Thursday morning, some lucky students at Arendell Parrott Academy were witnesses to a living, breathing history lesson.
World War II veteran and Snow Hill resident Ben Rayford, 89, spoke to history classes in the academy’s library about his experiences in the war. He was invited to the school by a good friend of his, Mitzi Moye, the school’s director of advising and community service — whose own father was a WWII veteran.
She shared entries from her father’s war diary with the students.
Rayford and Moye enthralled Parrott students with their stories and memories of the war.
“It was very powerful,” APA junior and Trenton resident Lee Jenkins said of Rayford’s presentation. “It was very impressive and it’s helped fill me with respect for the man, for all he went through. It made history more vivid.”
After graduating from Newton Grove High School, Rayford served as a company clerk for an infantry unit in the European theater of the war. He described Germany’s leader, Adolf Hitler, as a “threat to the world.”
“We were at a time in history when something had to be done,” Rayford told the students.
Before being drafted into the Army, Rayford learned how to type — a skill he said probably “saved my life.”
“I was a lucky man,” he told the students. “Knowing how to type allowed me to work well behind the lines. I was there for 15 months and I didn’t get a scratch.”
One of the most memorable points in his service came when he landed at Normandy, France, one month after D-Day. He quietly told the students about going over the top of a hill and the shock of seeing more than 15,000 white crosses.
Those crosses marked the graves of Allied forces that died there on June 6, 1944.
“They were the boys that didn’t make it,” he said, wiping a tear from his eye.
It was that type of emotion that helped open the eyes of Farmville’s Victoria Oakley, an APA junior, who admitted she was still moved several minutes after listening to Rayford.
“It’s one thing to read about it; to read the numbers and to see statistics,” Oakley said, “but to see his emotions in his face and to hear him get choked up, it brought emotions out of me. It helped connect me with what happened in World War II and it just makes history more alive.”
Moye shared several stories about her father, including one about how he smuggled her mother’s wedding ring pearl under his tongue back to the U.S. after the war. Moye continues to wear that pearl in a ring today.
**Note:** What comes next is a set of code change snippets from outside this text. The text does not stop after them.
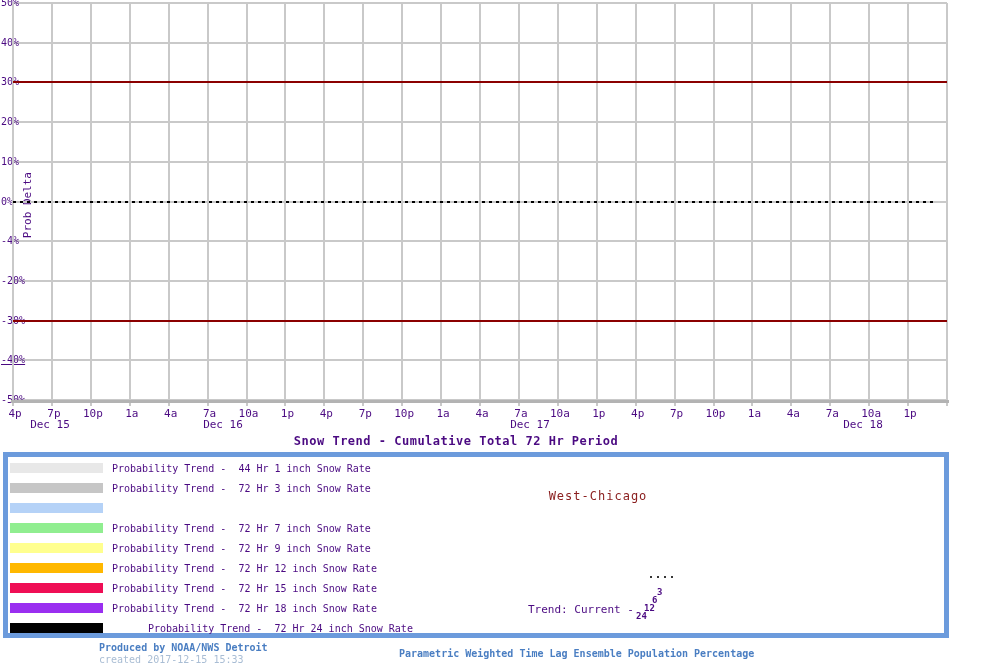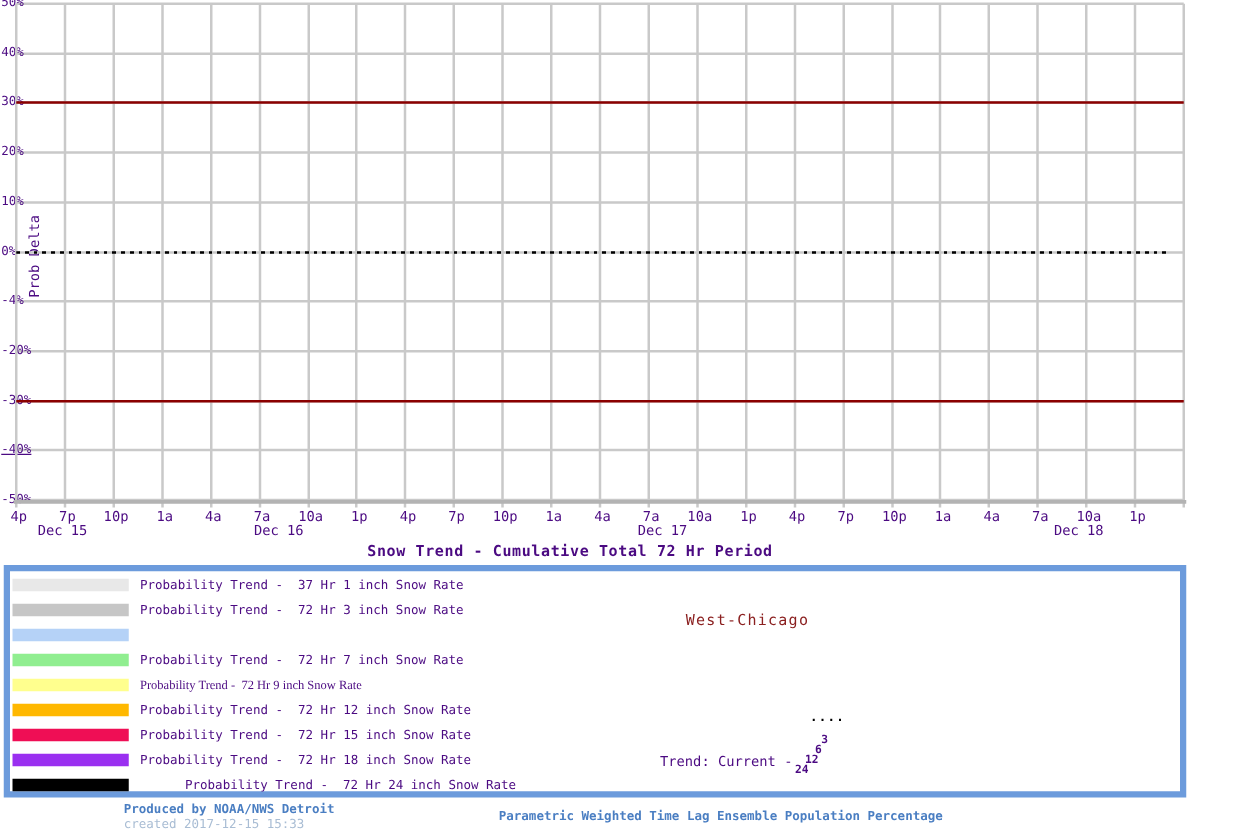--- a/index.html
+++ b/index.html
@@ -121,7 +121,7 @@
   <div id="trend-label" style="color: rgb(75, 10, 130);">Trend: Current -</div>
 <div class="legend-row" style="top: 1px;">
       <div class="swatch" style="background: rgb(232, 232, 232);"></div>
-      <div class="legend-label" style="color: rgb(75, 10, 130);">Probability Trend -  37 Hr 1 inch Snow Rate</div>
+      <div class="legend-label" style="color: rgb(75, 10, 130);">Probability Trend -  44 Hr 1 inch Snow Rate</div>
     </div>
     <div class="legend-row" style="top: 21px;">
       <div class="swatch" style="background: rgb(198, 198, 198);"></div>

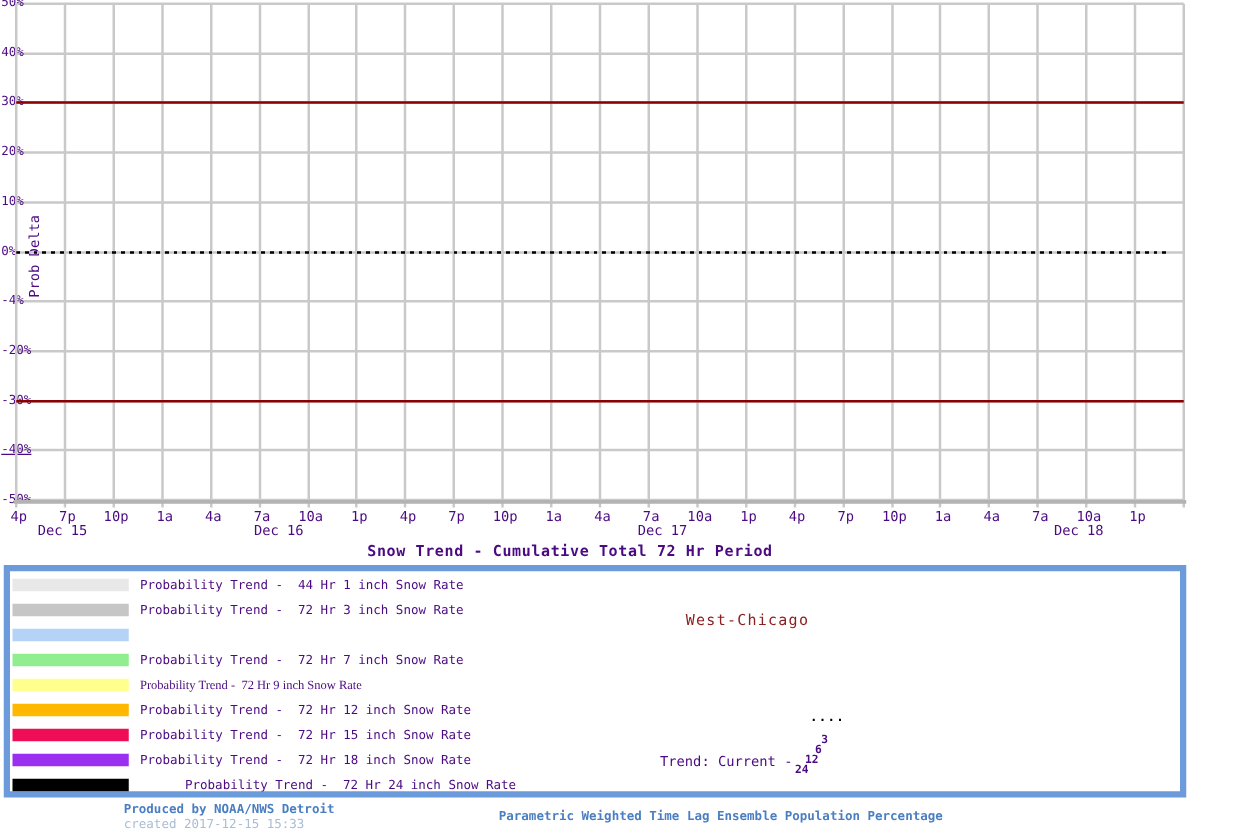--- a/index.html
+++ b/index.html
@@ -134,7 +134,7 @@
       <div class="swatch" style="background: rgb(144, 238, 144);"></div>
       <div class="legend-label" style="color: rgb(75, 10, 130);">Probability Trend -  72 Hr 7 inch Snow Rate</div>
     </div>
-    <div class="legend-row" style="top: 81px; font-family: Liberation Serif, serif;">
+    <div class="legend-row" style="top: 81px;">
       <div class="swatch" style="background: rgb(255, 255, 142);"></div>
       <div class="legend-label" style="color: rgb(75, 10, 130);">Probability Trend -  72 Hr 9 inch Snow Rate</div>
     </div>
“When I recently went to go have (the pearl) reappraised, I was told it wasn’t worth very much,” Moye said. “I was like, ‘Yes, it is!’ It’s worth the world to me. I’m looking forward to passing it down to my children and their children.”
Rayford and Moye attend Snow Hill Presbyterian Church, where Moye said they’ve become close friends.
“We became much closer after my father died in 2000,” she said. “I connected with (Rayford) because my father and he went through similar situations. I’ve clung more to him as more of a mentor and a father figure.”
Having Rayford and Moye speak to their students was important, said APA history instructors Betsy Barrow and Brad Sauls.
“Today is priceless to my students,” said Barrow, whose grandfather also served in WWII. “So many of them are interested in this time period. To actually meet someone who went through this, to bring history alive, is invaluable. It brings to life stories from their history books.
“These are stories I can take and use in my classroom.”
Sauls, an educator in Greene County and at APA for 14 years, said, “As a teacher, I can talk about the war. But for the students to see someone who has lived and served in it, there’s an emotional element here I can’t convey in the classroom that was shared here.”
One of the many questions from the students was what advice he’d give to the 16- and 17-year-olds gathered to hear him speak.
Rayford’s answer was as succinct as it was poignant.
“Treasure the moment you’re living in now,” Rayford said softly and slowly while making eye contact with as many students as he could. “Enjoy the present, but look to the future. I hope you’re never called on to do what we had to do.”